* _TASK PROMPT_:
Copy every line that contains the string "Sans" from the entries below.

* _MATERIAL FOR THE TASK_:
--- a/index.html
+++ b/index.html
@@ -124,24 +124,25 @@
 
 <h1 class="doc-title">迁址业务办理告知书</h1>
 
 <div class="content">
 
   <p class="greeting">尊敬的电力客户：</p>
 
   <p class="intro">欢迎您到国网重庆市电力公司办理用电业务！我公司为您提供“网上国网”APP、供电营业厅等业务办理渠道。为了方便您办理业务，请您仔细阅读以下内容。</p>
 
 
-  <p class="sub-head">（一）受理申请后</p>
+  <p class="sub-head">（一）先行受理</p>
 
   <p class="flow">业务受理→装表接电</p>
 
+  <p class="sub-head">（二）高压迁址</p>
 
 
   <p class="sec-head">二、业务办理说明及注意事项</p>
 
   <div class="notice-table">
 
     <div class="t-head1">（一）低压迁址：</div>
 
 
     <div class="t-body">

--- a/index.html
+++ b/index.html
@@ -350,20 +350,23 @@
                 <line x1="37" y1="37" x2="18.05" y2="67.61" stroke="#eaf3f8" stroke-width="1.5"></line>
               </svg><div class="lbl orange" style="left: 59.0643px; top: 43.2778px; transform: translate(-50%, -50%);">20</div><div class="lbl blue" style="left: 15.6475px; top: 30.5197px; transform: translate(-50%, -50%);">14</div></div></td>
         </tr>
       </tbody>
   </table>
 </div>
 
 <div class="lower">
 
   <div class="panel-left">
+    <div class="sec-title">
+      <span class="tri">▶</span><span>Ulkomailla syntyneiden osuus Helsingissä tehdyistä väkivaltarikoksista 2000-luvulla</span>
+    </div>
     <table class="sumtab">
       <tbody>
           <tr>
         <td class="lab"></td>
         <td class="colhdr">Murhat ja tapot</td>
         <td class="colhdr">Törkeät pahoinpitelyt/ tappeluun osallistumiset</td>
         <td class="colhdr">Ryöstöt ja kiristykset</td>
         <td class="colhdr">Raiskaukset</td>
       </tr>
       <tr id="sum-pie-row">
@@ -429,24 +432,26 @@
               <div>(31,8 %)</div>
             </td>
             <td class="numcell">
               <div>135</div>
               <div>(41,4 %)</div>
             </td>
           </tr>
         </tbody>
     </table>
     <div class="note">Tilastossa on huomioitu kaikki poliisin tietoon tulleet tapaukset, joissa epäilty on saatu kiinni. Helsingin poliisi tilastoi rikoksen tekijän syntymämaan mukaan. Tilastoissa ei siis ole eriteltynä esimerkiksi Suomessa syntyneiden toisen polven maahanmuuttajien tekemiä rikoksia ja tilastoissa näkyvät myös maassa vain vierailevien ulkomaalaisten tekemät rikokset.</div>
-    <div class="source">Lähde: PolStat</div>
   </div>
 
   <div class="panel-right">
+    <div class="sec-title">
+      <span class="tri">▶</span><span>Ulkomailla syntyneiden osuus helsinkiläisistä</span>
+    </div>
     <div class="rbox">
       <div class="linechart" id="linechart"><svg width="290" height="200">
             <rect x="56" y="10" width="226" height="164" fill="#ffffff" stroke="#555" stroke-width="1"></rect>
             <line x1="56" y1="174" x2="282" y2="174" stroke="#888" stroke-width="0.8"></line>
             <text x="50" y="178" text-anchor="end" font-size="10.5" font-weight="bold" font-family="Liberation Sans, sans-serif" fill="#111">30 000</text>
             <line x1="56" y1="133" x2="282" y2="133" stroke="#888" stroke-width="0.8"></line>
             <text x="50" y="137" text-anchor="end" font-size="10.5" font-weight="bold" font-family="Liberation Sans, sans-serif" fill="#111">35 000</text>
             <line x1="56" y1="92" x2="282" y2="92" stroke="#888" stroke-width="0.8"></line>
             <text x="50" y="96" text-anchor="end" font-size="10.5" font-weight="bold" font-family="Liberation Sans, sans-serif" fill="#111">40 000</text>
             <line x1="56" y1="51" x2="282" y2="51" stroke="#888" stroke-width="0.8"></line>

* _TASK ANSWER_:
             <text x="50" y="178" text-anchor="end" font-size="10.5" font-weight="bold" font-family="Liberation Sans, sans-serif" fill="#111">30 000</text>
             <text x="50" y="137" text-anchor="end" font-size="10.5" font-weight="bold" font-family="Liberation Sans, sans-serif" fill="#111">35 000</text>
             <text x="50" y="96" text-anchor="end" font-size="10.5" font-weight="bold" font-family="Liberation Sans, sans-serif" fill="#111">40 000</text>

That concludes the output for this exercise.